She is alien to a forced life in an atmosphere of oppression of the individual, tyranny and constant pressure on her freedom-loving nature. Everyone knows that A.N. Dobrolyubov described Katerina as a ray of light that peeped into the dark kingdom, which also evokes an association with the rays of the sun that illuminate the sky after a storm. This vision of the image of the main character also helps to understand what is the meaning of the title of the play "Thunderstorm".

The image of a thunderstorm in nature and in the soul of the characters

Between the victims of the house-building - Katerina, her beloved Boris, husband Tikhon, his sister Varvara and representatives of the "dark kingdom" - Marfa Kabanova and Wild, a conflict is brewing, which is central to the play. The development of this conflict Ostrovsky artistically displays by parallel description of the changes taking place in nature and in people's lives.

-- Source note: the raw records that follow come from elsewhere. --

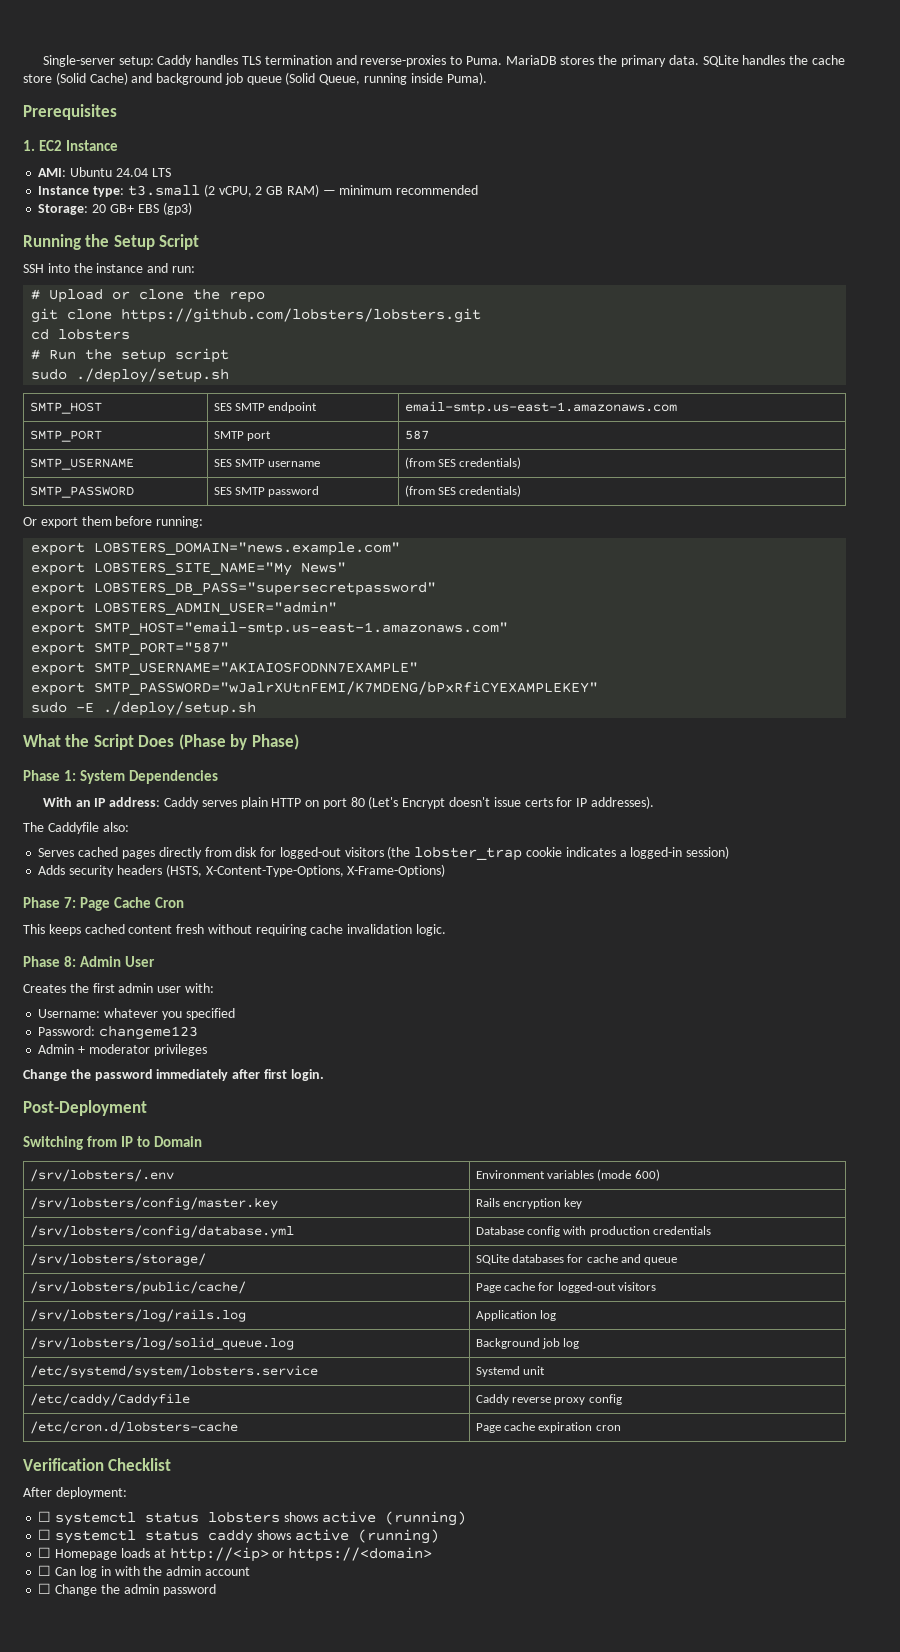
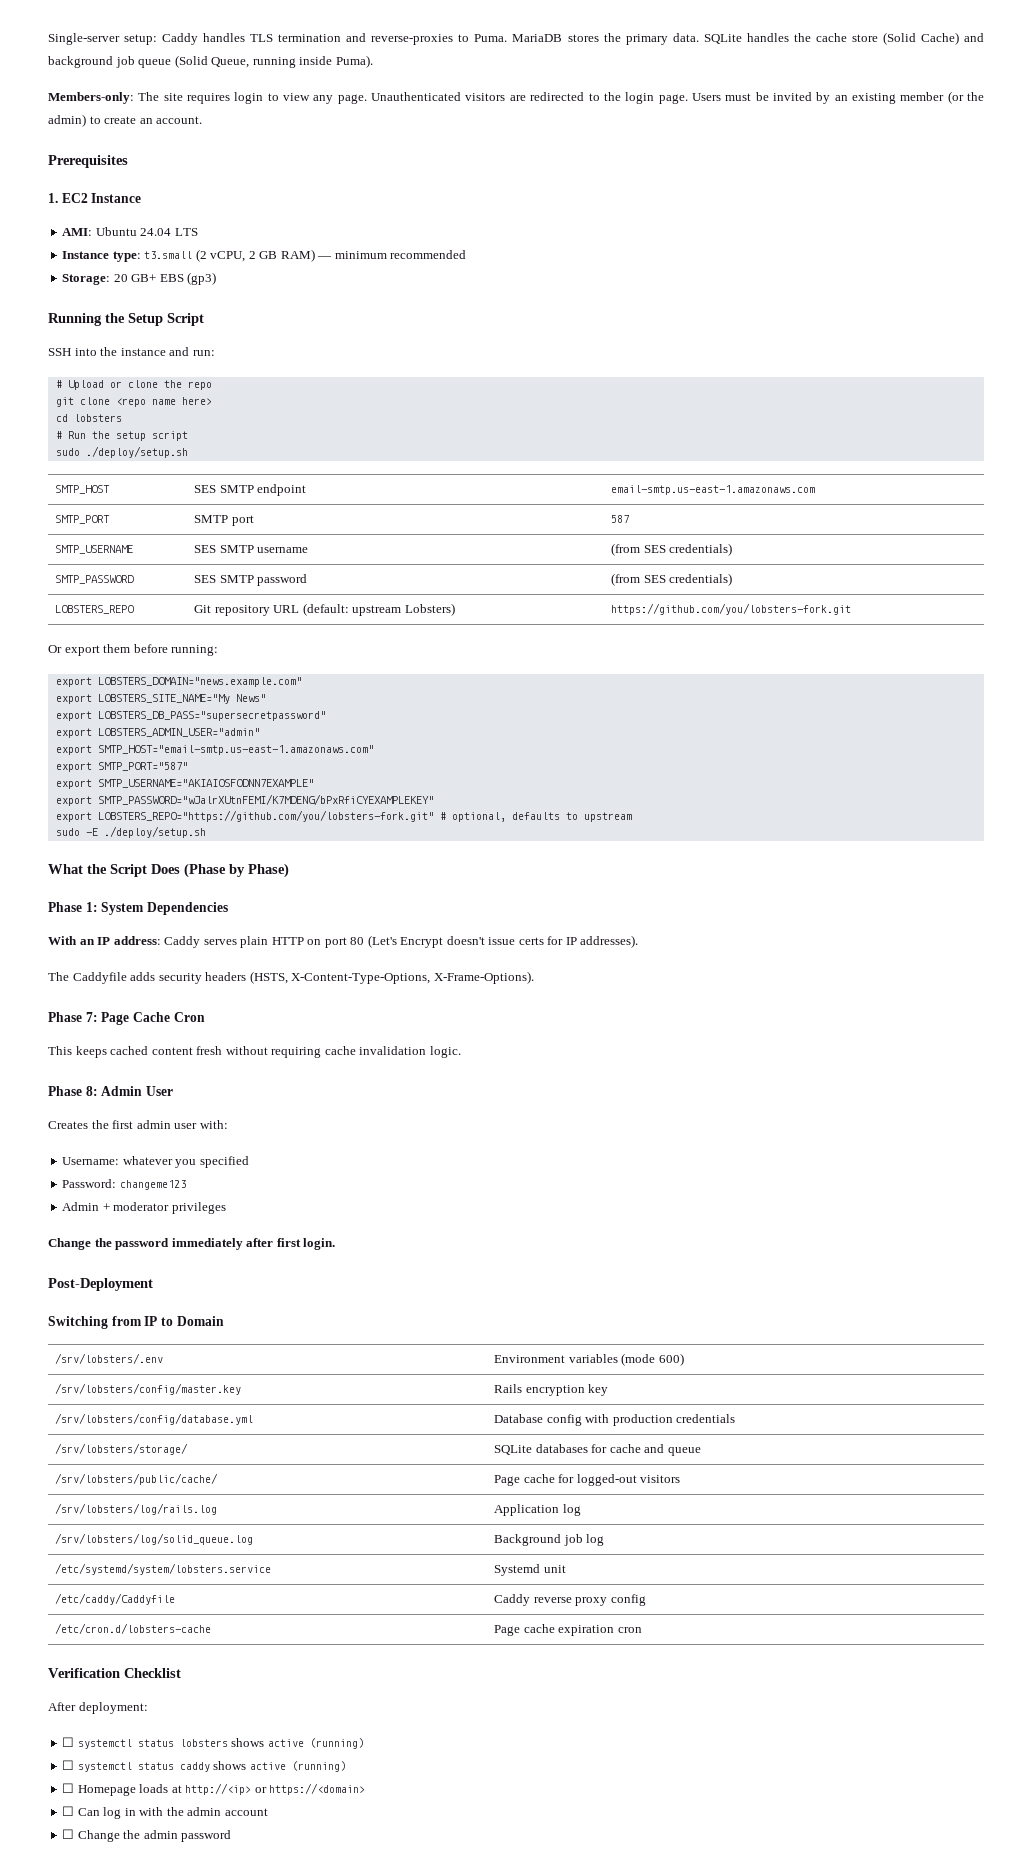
+ Members-only: The site requires login to view any page. Unauthenticated visitors are redirected to the login page. Users must be invited by an existing member (or the admin) to create an account.
- git clone https://github.com/lobsters/lobsters.git
+ git clone <repo name here>
+ LOBSTERS_REPO | Git repository URL (default: upstream Lobsters) | https://github.com/you/lobsters-fork.git
+ export LOBSTERS_REPO="https://github.com/you/lobsters-fork.git" # optional, defaults to upstream
- The Caddyfile also:
- Serves cached pages directly from disk for logged-out visitors (the lobster_trap cookie indicates a logged-in session)
- Adds security headers (HSTS, X-Content-Type-Options, X-Frame-Options)
+ The Caddyfile adds security headers (HSTS, X-Content-Type-Options, X-Frame-Options).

First, a beautiful, serene nature is drawn, against which the unbearable life of the heroes of the play takes place under the yoke of tyrant merchants. Katerina cannot stand her hardships. The humiliation of human dignity is contrary to her character. As a witness to these spiritual torments, the author, as it were, calls on nature itself, in which the approach of a thunderstorm is clearly felt. The colors are thickening, the skies are darkening - terrible events are approaching in the lives of the heroes. And this again feels the meaning of the title of the play "Thunderstorm" by Ostrovsky.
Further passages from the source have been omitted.